▶ [Directions for this task]:
Within the material below, locate the line with "text-decoration: none ->" and the line with "color: #0f172a ->", then return those two lines and all lines between them, exactly as written.

▶ [Information given]:
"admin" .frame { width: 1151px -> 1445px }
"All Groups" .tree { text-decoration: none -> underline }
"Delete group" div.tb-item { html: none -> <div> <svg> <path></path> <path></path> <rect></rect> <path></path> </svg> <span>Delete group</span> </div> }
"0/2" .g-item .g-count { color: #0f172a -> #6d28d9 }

...

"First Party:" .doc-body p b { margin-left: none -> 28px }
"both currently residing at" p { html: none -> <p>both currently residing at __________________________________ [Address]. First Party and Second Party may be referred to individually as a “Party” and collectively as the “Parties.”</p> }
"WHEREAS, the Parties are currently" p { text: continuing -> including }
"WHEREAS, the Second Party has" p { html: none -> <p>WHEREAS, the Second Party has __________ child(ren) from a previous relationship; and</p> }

▶ [Solution to this problem]:
"All Groups" .tree { text-decoration: none -> underline }
"Delete group" div.tb-item { html: none -> <div> <svg> <path></path> <path></path> <rect></rect> <path></path> </svg> <span>Delete group</span> </div> }
"0/2" .g-item .g-count { color: #0f172a -> #6d28d9 }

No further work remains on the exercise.